| Task description |
The required answer is every line of the data containing the word "AVERAGE".

| Entries shown |

>>>>>

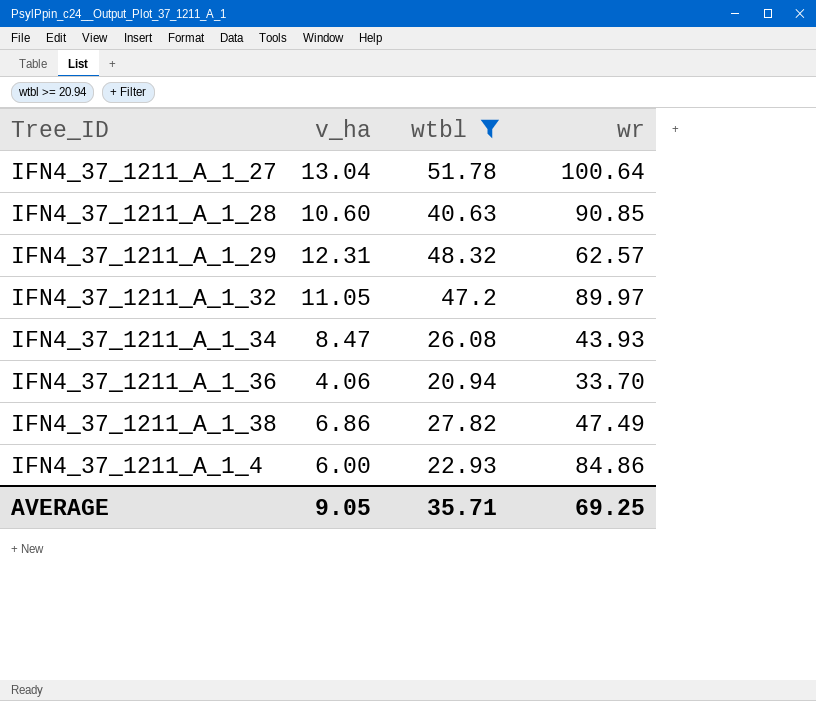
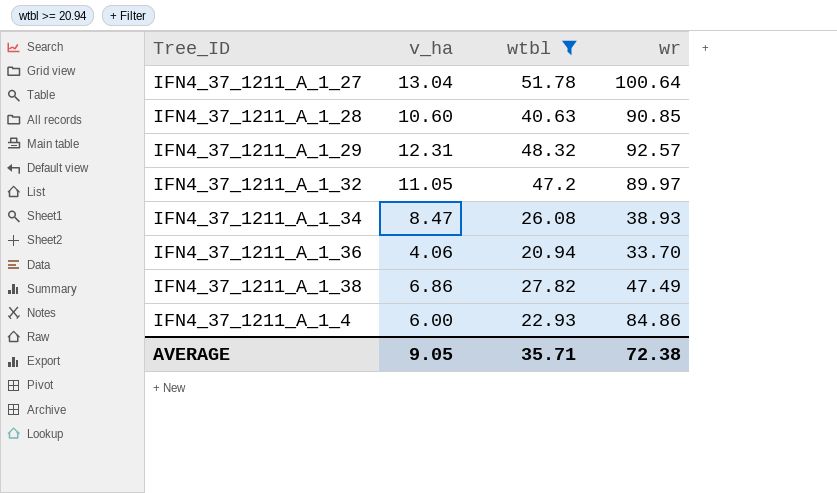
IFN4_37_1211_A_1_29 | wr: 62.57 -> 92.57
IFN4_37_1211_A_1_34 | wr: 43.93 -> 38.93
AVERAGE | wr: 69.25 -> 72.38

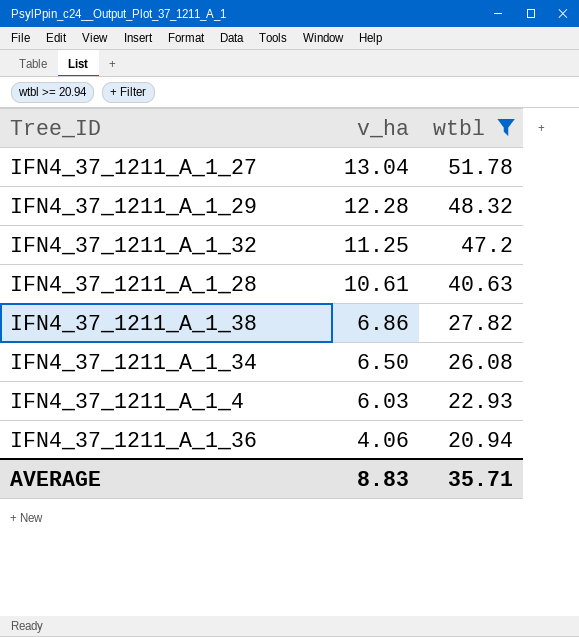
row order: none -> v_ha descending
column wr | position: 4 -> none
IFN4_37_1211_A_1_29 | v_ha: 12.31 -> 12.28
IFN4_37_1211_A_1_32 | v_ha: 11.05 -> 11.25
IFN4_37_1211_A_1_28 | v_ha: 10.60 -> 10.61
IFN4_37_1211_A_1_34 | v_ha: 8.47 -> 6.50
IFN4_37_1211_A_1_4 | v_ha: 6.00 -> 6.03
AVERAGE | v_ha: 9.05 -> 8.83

<<<<<

| Output of the task |
AVERAGE | wr: 69.25 -> 72.38
AVERAGE | v_ha: 9.05 -> 8.83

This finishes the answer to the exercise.